Assignment: Line by line, copy the entries exactly, excluding the pictures.

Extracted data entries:
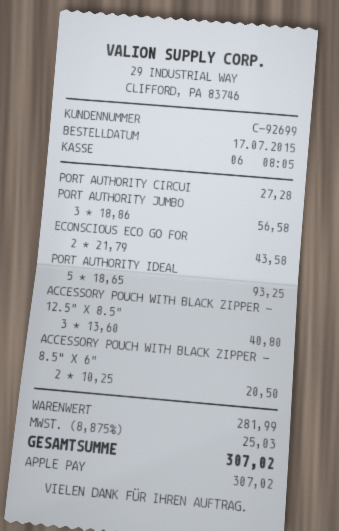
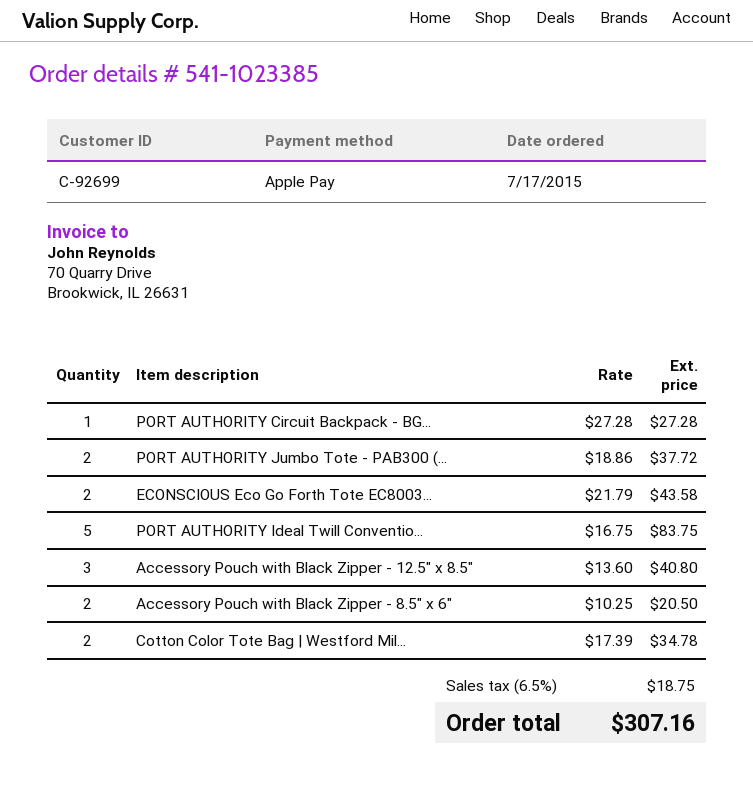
PORT AUTHORITY JUMBO: 3 x 18.86 = 56.58 -> 2 x 18.86 = 37.72
PORT AUTHORITY IDEAL: 5 x 18.65 = 93.25 -> 5 x 16.75 = 83.75
Cotton Color Tote Bag | Westford Mil...: none -> 2 x 17.39 = 34.78
tax: 8.875% = 25.03 -> 6.5% = 18.75
total: 307.02 -> 307.16

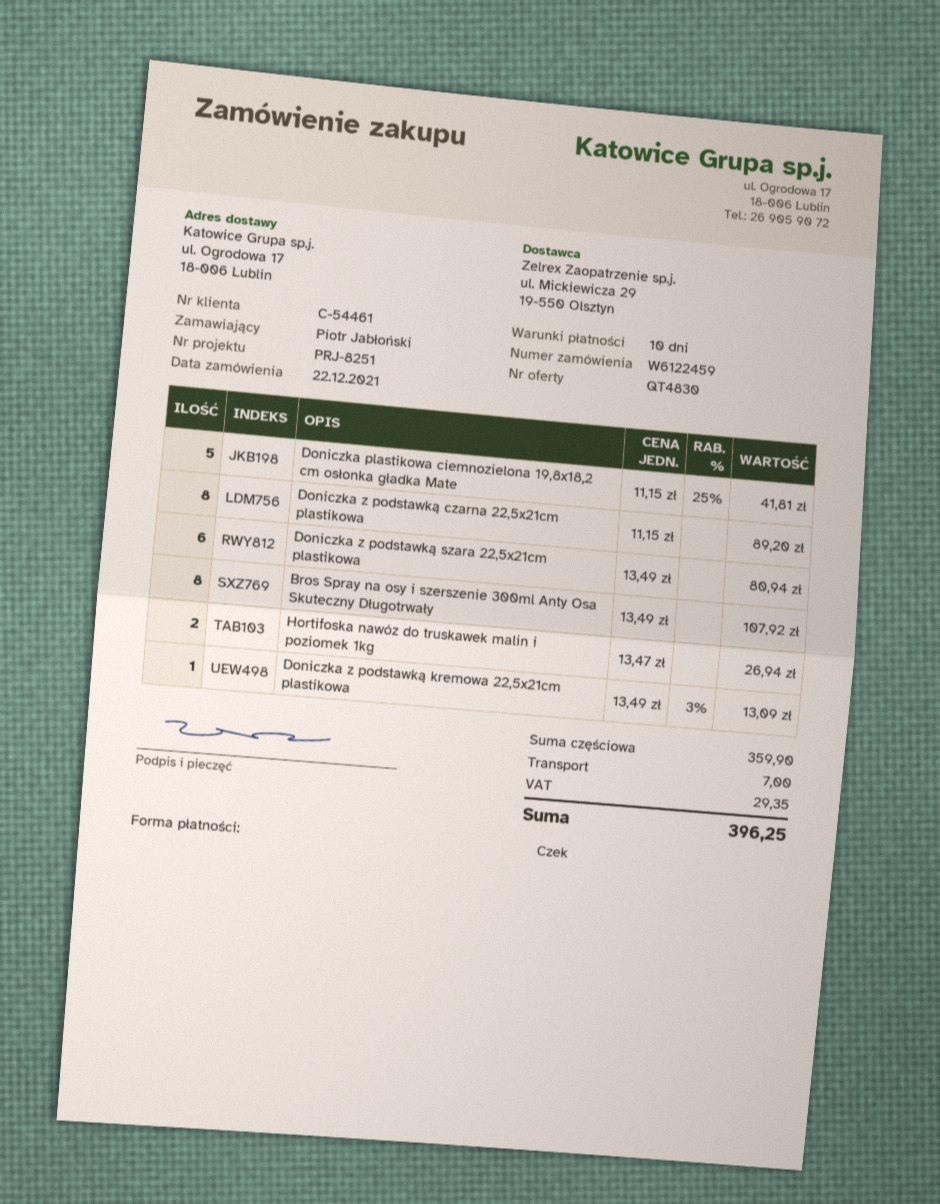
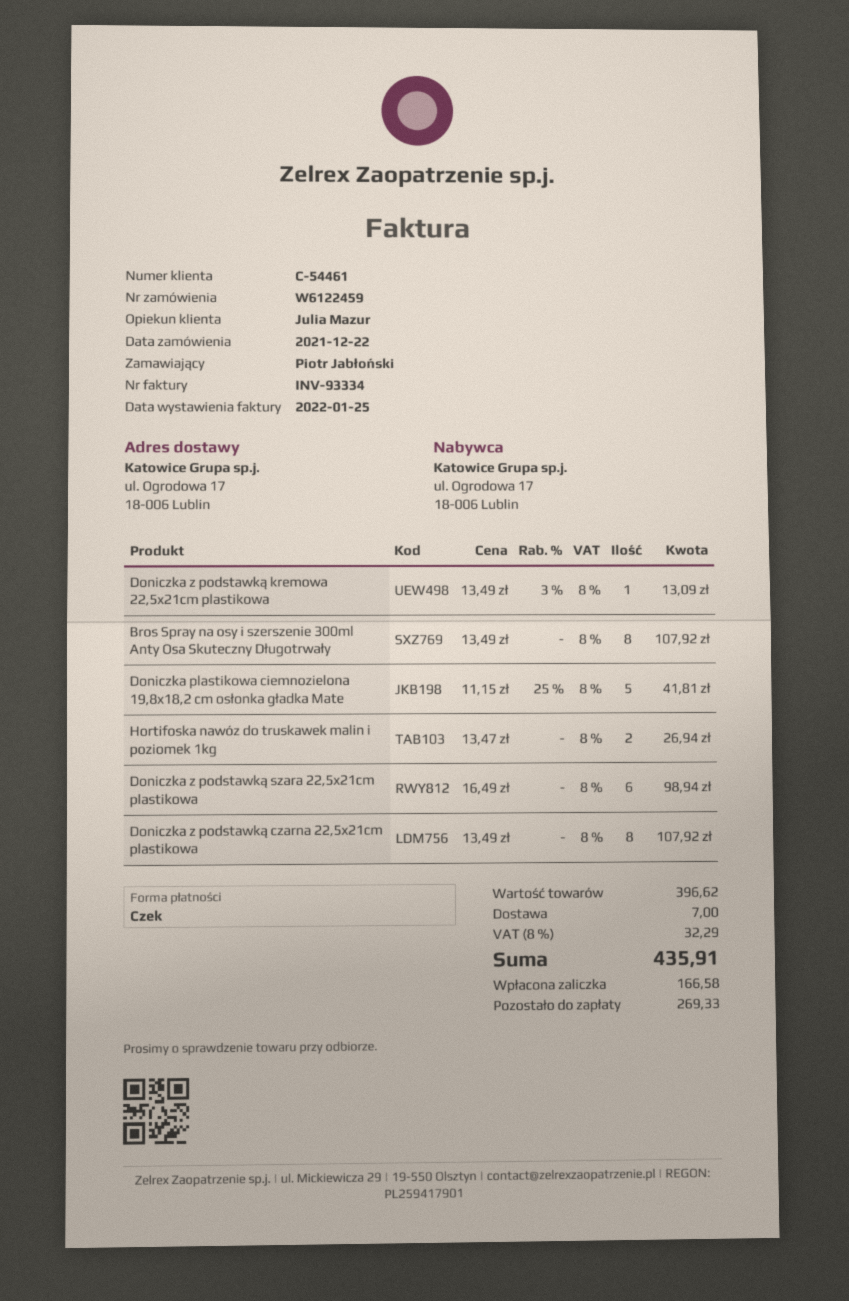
Doniczka z podstawką czarna 22,5x21cm plastikowa: 8 x 11.15 = 89.20 -> 8 x 13.49 = 107.92
Doniczka z podstawką szara 22,5x21cm plastikowa: 6 x 13.49 = 80.94 -> 6 x 16.49 = 98.94
subtotal: 359.90 -> 396.62
tax: 29.35 -> 32.29
total: 396.25 -> 435.91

Reply:
PORT AUTHORITY JUMBO: 3 x 18.86 = 56.58 -> 2 x 18.86 = 37.72
PORT AUTHORITY IDEAL: 5 x 18.65 = 93.25 -> 5 x 16.75 = 83.75
Cotton Color Tote Bag | Westford Mil...: none -> 2 x 17.39 = 34.78
tax: 8.875% = 25.03 -> 6.5% = 18.75
total: 307.02 -> 307.16

Doniczka z podstawką czarna 22,5x21cm plastikowa: 8 x 11.15 = 89.20 -> 8 x 13.49 = 107.92
Doniczka z podstawką szara 22,5x21cm plastikowa: 6 x 13.49 = 80.94 -> 6 x 16.49 = 98.94
subtotal: 359.90 -> 396.62
tax: 29.35 -> 32.29
total: 396.25 -> 435.91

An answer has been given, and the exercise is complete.